Interstatic Interstatic
[Uscita: 15/05/2012]
Roy Powell (Hammond B3, synth), Jacob Young (guitar) e Jarle Vepestad (drums). Questa la scarna formazione autrice di questo omonimo, secondo album per la meritoria Rare Noise Records, che segue il precedente “Anthem”, uscito in effetti a nome dei tre componenti. Tecnicamente abbiamo di fronte un gruppo di “all stars”, che oltretutto possono vantare collaborazioni di altissimo livello (Pat Metheny, Cuong Vu, King Crimson... ). Dal punto di vista sonoro il risultato è un jazz-rock rarefatto e atmosferico, sul tappeto sincopato della batteria si addensano le nubi dell'organo e/o del synth e i fulmini della chitarra elettrica, spesso filtrata da effetti computerizzati. Tutto molto nordico (si evoca il nume tutelare Terje Rypdal) e dilatato, con spruzzate di psichedelia piuttosto frequenti. L'atmosfera del disco evoca un panorama di foreste di betulle affioranti dalla neve, visto dal finestrino appannato di un treno. Personalmente amo l'inverno e le atmosfere che esso crea, quindi mi trovo a mio agio in panorami come questo.

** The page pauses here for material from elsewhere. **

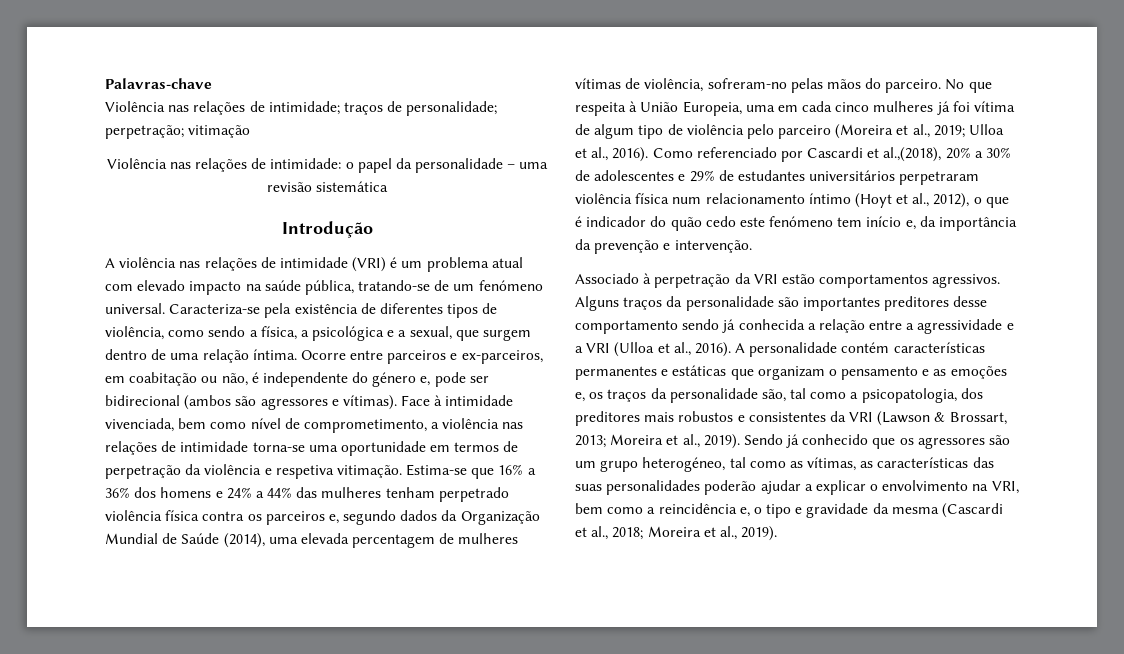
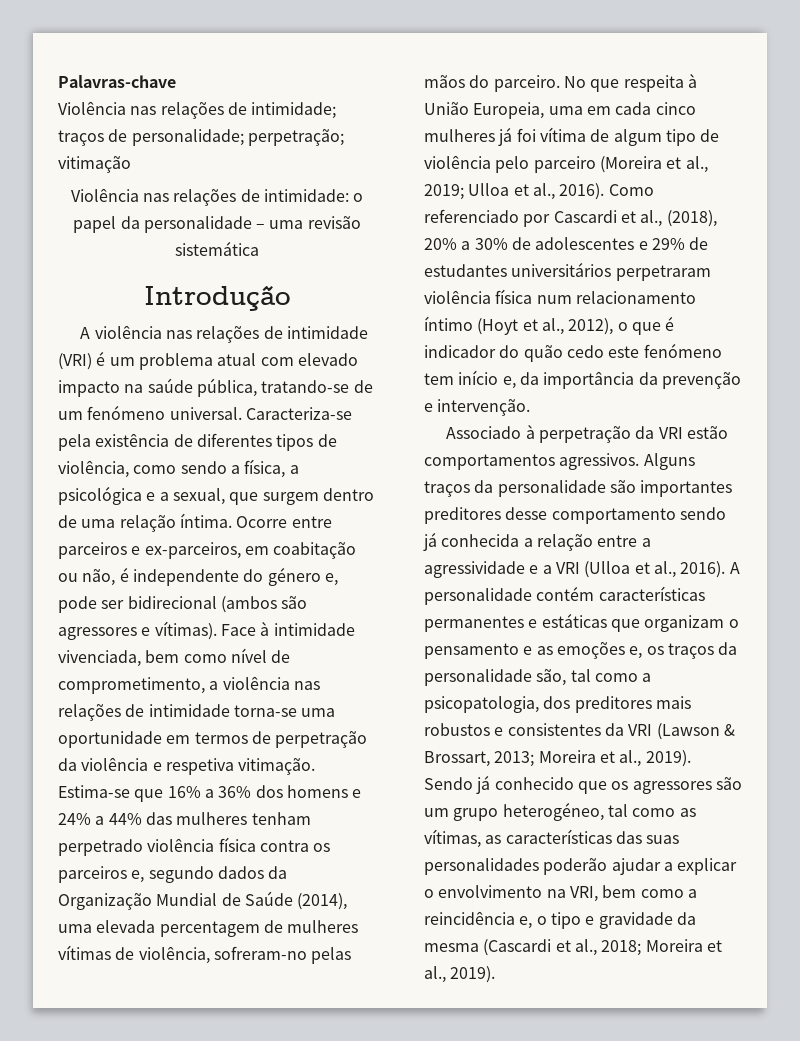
- Como referenciado por Cascardi et al.,(2018), 20% a 30% de adolescentes e 29% de estudantes universitários perpetraram violência física num relacionamento íntimo (Hoyt et al., 2012), o que é indicador do quão cedo este fenómeno tem início e, da importância da prevenção e intervenção.
+ Como referenciado por Cascardi et al., (2018), 20% a 30% de adolescentes e 29% de estudantes universitários perpetraram violência física num relacionamento íntimo (Hoyt et al., 2012), o que é indicador do quão cedo este fenómeno tem início e, da importância da prevenção e intervenção.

Ciò non può bastare, ovviamente, a fare di questo “Interstatic” il capolavoro che infatti non è: sicuramente è un buon disco, ottimamente suonato e altrettanto ben registrato, ma forse un po' troppo freddo (e ci risiamo...), poco sanguigno, privo di quel fuoco che ti fa venir voglia di cacciarlo dentro il tuo lettore cd invece di lasciarlo sullo scaffale a prendere la polvere. Tuttavia merita un ascolto attento, perchè una volta rotte le diffidenze ci possiamo trovare momenti assai soddisfacenti, come l'opener Stills, molto propedeutica alla comprensione del lavoro, la seguente First Vision, piuttosto “methenyana”, nel miglior senso del neologismo, l'ottima Washed Up, una specie di lungo assolo del bravissimo chitarrista Jacob Young che dà comunque modo agli altri due membri del gruppo di mettersi in grande evidenza; la title track, in cui echeggiano i meravigliosi Soft Machine, e, ancora, The Elverum Incident, forse il pezzo più jazz dell'album, in cui comanda l'Hammond di Roy Powell. Insomma, non il meglio che la meritoria Rare Noise ci abbia proposto, ma comunque un disco degno d'interesse.